> Task description
Give only a number in reply. It should be how many lines in the records contain the string "response".

----- Data for the task

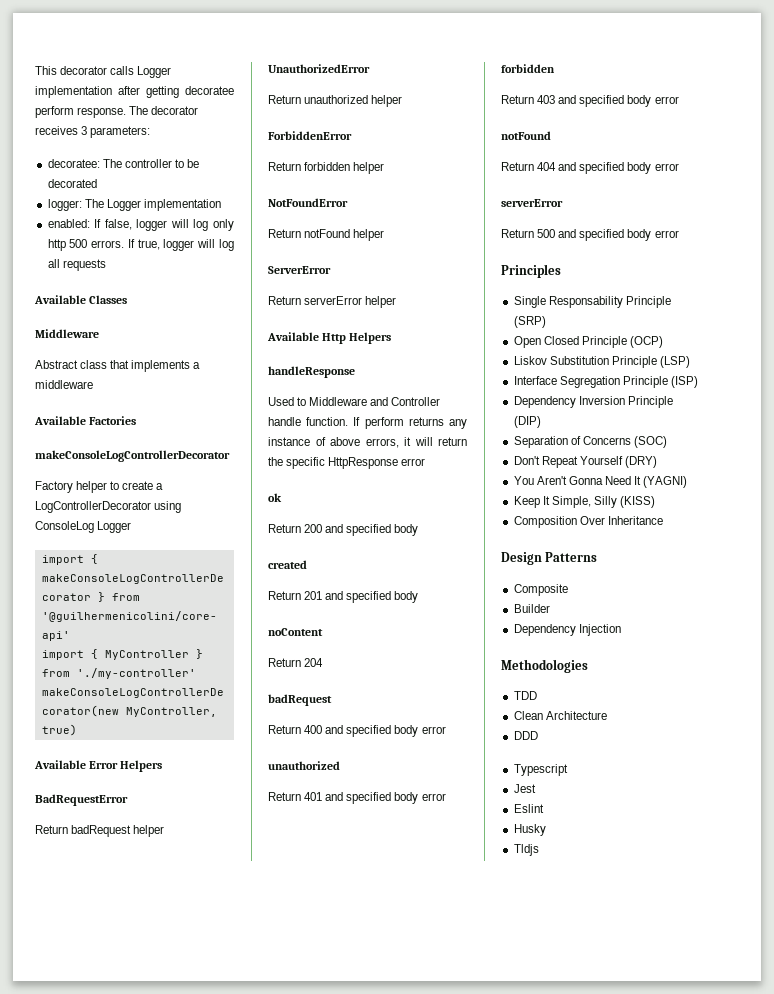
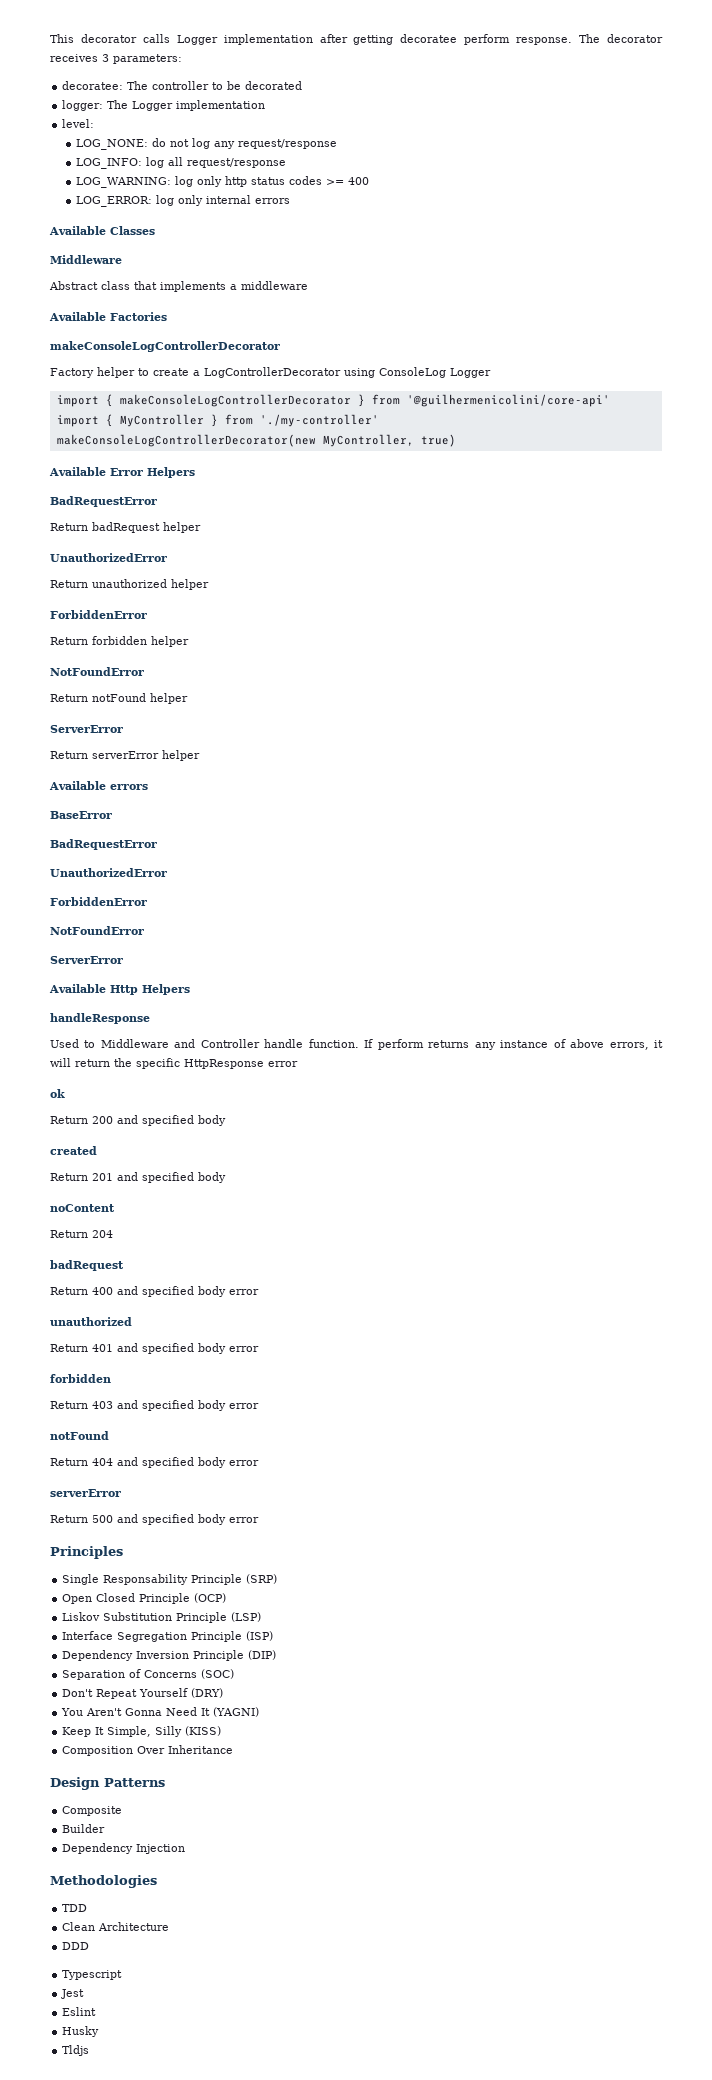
- enabled: If false, logger will log only http 500 errors. If true, logger will log all requests
+ level:
+ LOG_NONE: do not log any request/response
+ LOG_INFO: log all request/response
+ LOG_WARNING: log only http status codes >= 400
+ LOG_ERROR: log only internal errors
+ Available errors
+ BaseError
+ BadRequestError
+ UnauthorizedError
+ ForbiddenError
+ NotFoundError
+ ServerError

----------

> Output of the task
2